Por isso a fala de Lorde é tão importante: essas categorizações funcionam para nos restringir, diminuir para que caibamos em certas expectativas. E por isso a mulher que transcende é vista como perigosa, louca, aquela que não serve.

E talvez devêssemos ressignificar não servir, não caber, permitir se sentir deslocada.

Deslocada de um lugar de submissão. É um processo doloroso, como a própria autora descreve no texto, contando sobre sua infância e juventude; de como foi duro entender quem ela era.

O autoconhecimento é um desafio em uma sociedade que tenta dizer quem a gente é a depender das nossas identidades.

Eu era considerada metida por gostar de estudar. “Que neguinha metida” foi algo que ouvi muito na minha infância quando descobriam que eu gostava de jogar xadrez e havia sido medalhista no campeonato santista ou por tirar sempre boas notas e ser estudiosa.

Cresci sendo categorizada, deve ser por isso que Lorde me encanta tanto, pois também sempre escapei.

“Escrevo sobretudo para aquelas mulheres que não falam, que não verbalizam, porque elas, nós, estamos aterrorizadas, porque fomos ensinadas a respeitar mais o medo que a nós mesmas.
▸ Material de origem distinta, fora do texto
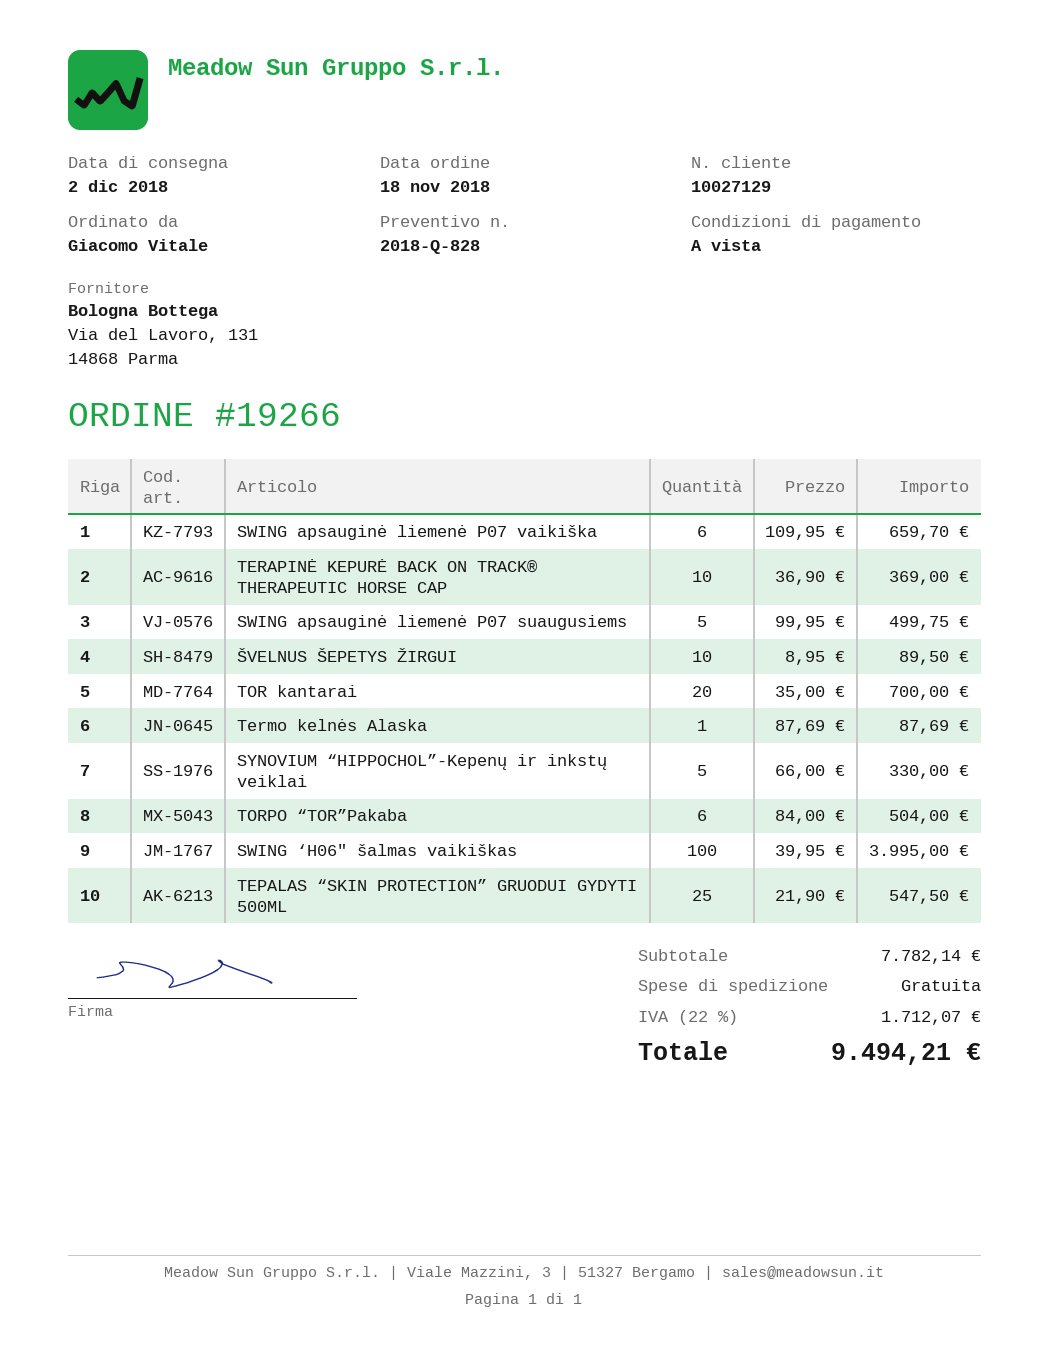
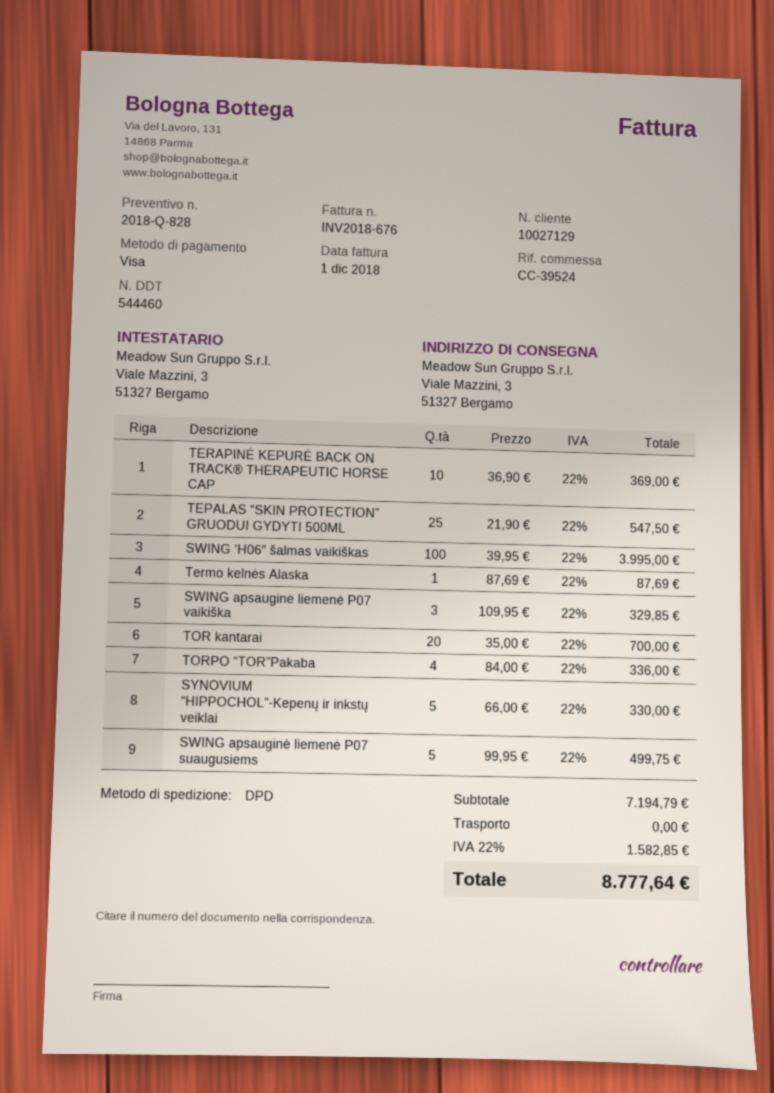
SWING apsauginė liemenė P07 vaikiška: 6 x 109.95 = 659.70 -> 3 x 109.95 = 329.85
ŠVELNUS ŠEPETYS ŽIRGUI: 10 x 8.95 = 89.50 -> none
TORPO “TOR”Pakaba: 6 x 84.00 = 504.00 -> 4 x 84.00 = 336.00
subtotal: 7782.14 -> 7194.79
tax: 22% = 1712.07 -> 22% = 1582.85
total: 9494.21 -> 8777.64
Fomos ensinadas a respeitar nossos medos, mas devemos aprender a nos respeitar e respeitar nossas necessidades.”

A partir desse outro trecho do texto, podemos perguntar: quantas vezes nós somos forçadas a atender as necessidades do outros? Por que o lugar do cuidado é fixado nas mulheres? Quantas vezes sentimos medo do julgamento e não mostramos quem realmente somos?

Em um evento internacional recente que participei, com feministas negras do continente africano e europeu, foi dito algo que me marcou muito: para além de estarmos envolvidas em movimentos políticos, precisamos entender que é necessário amor. Não esse amor piegas, mas o amor pela humanidade da outra, de entender os processos de cada uma, de acolhimento.

A escritora Audre Lorde - Reprodução

Exercitar a ética do cuidado, já disse Toni Bambara, “a primeira revolução precisa acontecer dentro de nós”. Justamente por isso é preciso estar atenta para não reproduzir lógicas de categorização com outros grupos. Trabalhar as dimensões espiritual e emocional, muitas vezes negligenciadas ou vistas como menores ou crendices. Daí temos tanta gente querendo mudar o mundo, mas sendo exatamente o que diz combater.

Lorde foi uma mulher sem medo de criticar os próprios movimentos sociais que reforçavam as visões de restrição.

Não teve medo de trazer as verdades incômodas, seguiu escapando e nos inspirando a transcender também, a ter coragem para pagar o preço.

“É claro, sempre haverá pessoas na minha vida que me dirão: ‘Bem, aqui, você se definia como isso e aquilo, para excluir outras partes de mim. Comete-se uma injustiça com o eu ao fazer isso, uma injustiça para as mulheres para quem escrevo. Na verdade, é uma injustiça que envolve todo mundo. O que acontece quando você estreita sua definição para aquilo que é conveniente, ou que está na moda, ou o que é esperado, é a desonestidade pelo silêncio”.

P. S.: Meus sinceros sentimentos pela morte do colega de Folha Contardo Calligaris.